As a Black Geographer who understands how race takes place, it is impossible for me to not view these crucial moments — the protests, anti-colonial movements, and rage — in isolation. They are all interwoven into my fabric. If I occupied different geography (birth, neighborhood, city), any of these deaths might have befallen me. As most Black folks are aware, no amount of degrees, money, or social class will protect you. Even as I try to look for glimmers of hope, I am, in the words of Dr. Robert Sellers at the University of Michigan, “ bone-weary tired.”

Over the past 72 hours, I have watched social media, news, and reports on TV as atrocious things were done to protestors who were merely exercising their rights as citizens.

It is a harrowing enterprise that few of my white colleagues will ever understand, even as they lament the injustices — it is clear that a cognitive dissonance occurs. While I am distraught and heartbroken by the thousands upon thousands of Black bodies and others who are being shot down by the military-industrial complex, I find myself experiencing an extensional crisis as I consider the frequent violence that has been cast upon Black, Indigenous, and People of Color in the academy, in graduate school, and yes, in our professional organizations. This violence is often invisible and difficult to comprehend. It may not cause bloodshed or impede your physical mobility. There are no batons or angry, fear-mongering cops with knees on your neck. And yet it is palpable. We feel the pain. It never ceases. It remains contained in our bodies, violently thrashing.

Young-Man-640x480-1
Black student at a campus protest in support of Black Lives, holding sign that says “I’m a scholar, not a criminal.”
The violence slides into the perimeter of your mind the first time you walk into your first class and become “the other” even as you discuss imperial eyes and othering. Even as you read about decolonization and critique imperialism, you find yourself shrinking or cutting off your own tongue just so that you can survive to live another day. This violence is queer — it requires your denial. So you push past your own PTSD and make yourself pliable, never understanding that between the emotional toll of being “the first, the only, the second, or the exception,” it can fracture your intellect, your very self.

The violence occurs as you attend academic conferences even as you are relegated to the margins — unless it’s a popular topic that can be marketed and commodified. The violence occurs as you watch your white classmates and professors walk past you — erase you from memory even as they brag about the growth of diversity in the department. The violence occurs as you watch your white colleagues climb in their station on the backs, social proximity, and scholarship of Black folks whom they claim to respect; even as they only acknowledge you when it’s convenient or professionally advantageous. The violence falls upon your body like rubber bullets as you listen to them lament about the desire to “do more to ensure that [any subject] as a discipline becomes inclusive and equitable,” even as there remain a paucity of positions, postdocs and Black tenured faculty in those areas.

Tweet-from-LaToya-Eaves
Tweet by AAG Executive Committee and Council member LaToya Eaves (@spacedemands): “Some of our geography departments are pretty violent spaces. Violence isn’t just about being murdered by police. It’s also other ways white supremacy is held up, for us in higher education and our discipline. / Tenure, microagressions, your guilt imposed on Black colleagues…”
Tweet by AAG Executive Committee and Council member LaToya Eaves (@spacedemands): “Some of our geography departments are pretty violent spaces. Violence isn’t just about being murdered by police. It’s also other ways white supremacy is held up, for us in higher education and our discipline. / Tenure, microagressions, your guilt imposed on Black colleagues…”

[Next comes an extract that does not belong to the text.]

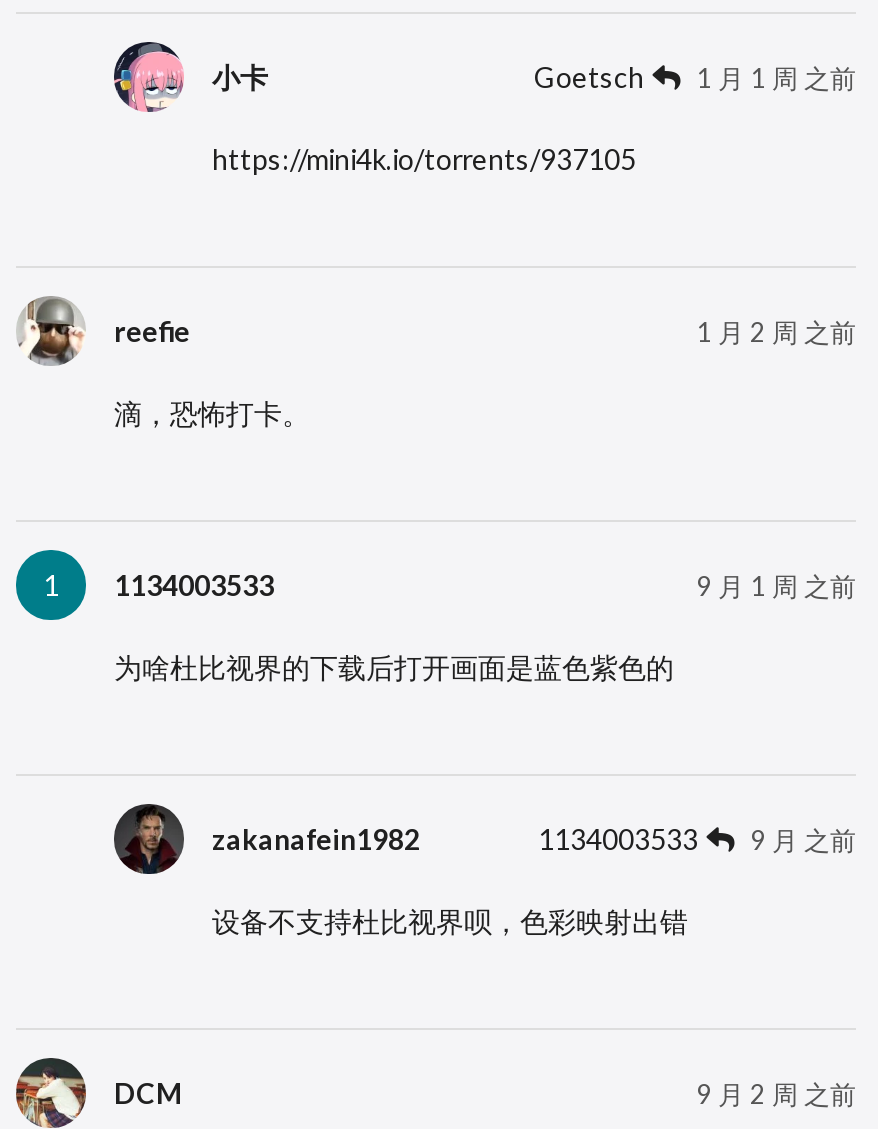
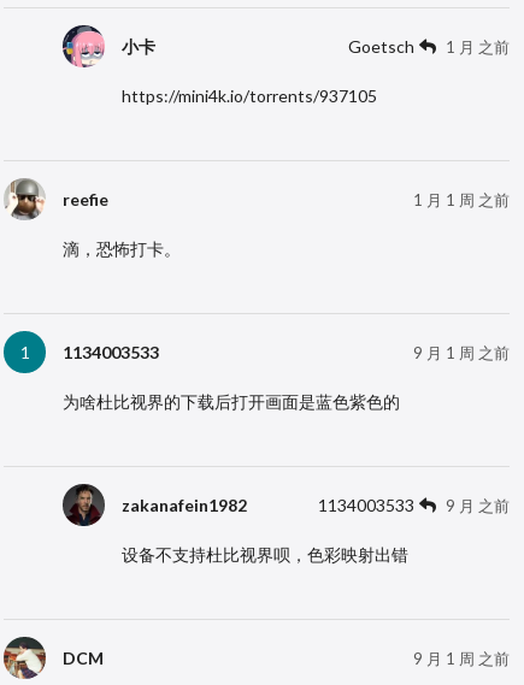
[534,60,856,94] Goetsch 1 月 1 周 之前 -> [348,36,510,56] Goetsch 1 月 之前
[696,316,856,348] 1 月 2 周 之前 -> [413,190,510,209] 1 月 1 周 之前
[696,1078,856,1110] 9 月 2 周 之前 -> [413,649,510,668] 9 月 1 周 之前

We are hemorrhaging — as we feel the blow and impact on our souls.

On June 1, 2020, the largest national professional organization of geographers, the American Association of Geographers (AAG), released a statement regarding the deaths of George Floyd, Breonna Taylor, and Ahmaud Arbery. Like many other organizations, the AAG released a neatly packaged statement condemning the violence of these acts of racist violence while recognizing its own growing edges.

AAG recognizes that it must do more to ensure that geography as a discipline becomes inclusive and equitable. Geographers have long been at the forefront of scholarship on the social and spatial foundations and consequences of racism, violence, and inequality. But this is not enough. We need to use our research, our teaching, our mentorship, our work, and our science to stand up against systemic inequality. Source link.

As I read the statement, I thought about the numerous sessions I chaired during the annual Meetings of the AAG where scholars of Color talked and sometimes whispered about the trauma that occurred in their departments. I thought about the Black, Indigenous, and People of Color Geographers who write about racism, inequality, and violence and how these same scholars have reinvigorated and conducted vital research and praxis on environmental racism, southern geographies, LGBTQ sites of exclusion, radical Black Power Movements, Black food Geographies, blues epistemologies, the prison industrial complex, racial conflict, community building, police brutality, and the racial politics of citizenship and migration. This list is not exhaustive. And yet while the organization was right to call out the violence in the streets, I wondered when we might turn the gaze inward.

Dark-Zone-Tweet
Two Tweets by Dr. Johnathan Flowers (Twitter @shengokai) that begin, “Especially when what happens ‘in here’ is merely another extension of the violence that happens ‘out there.’…”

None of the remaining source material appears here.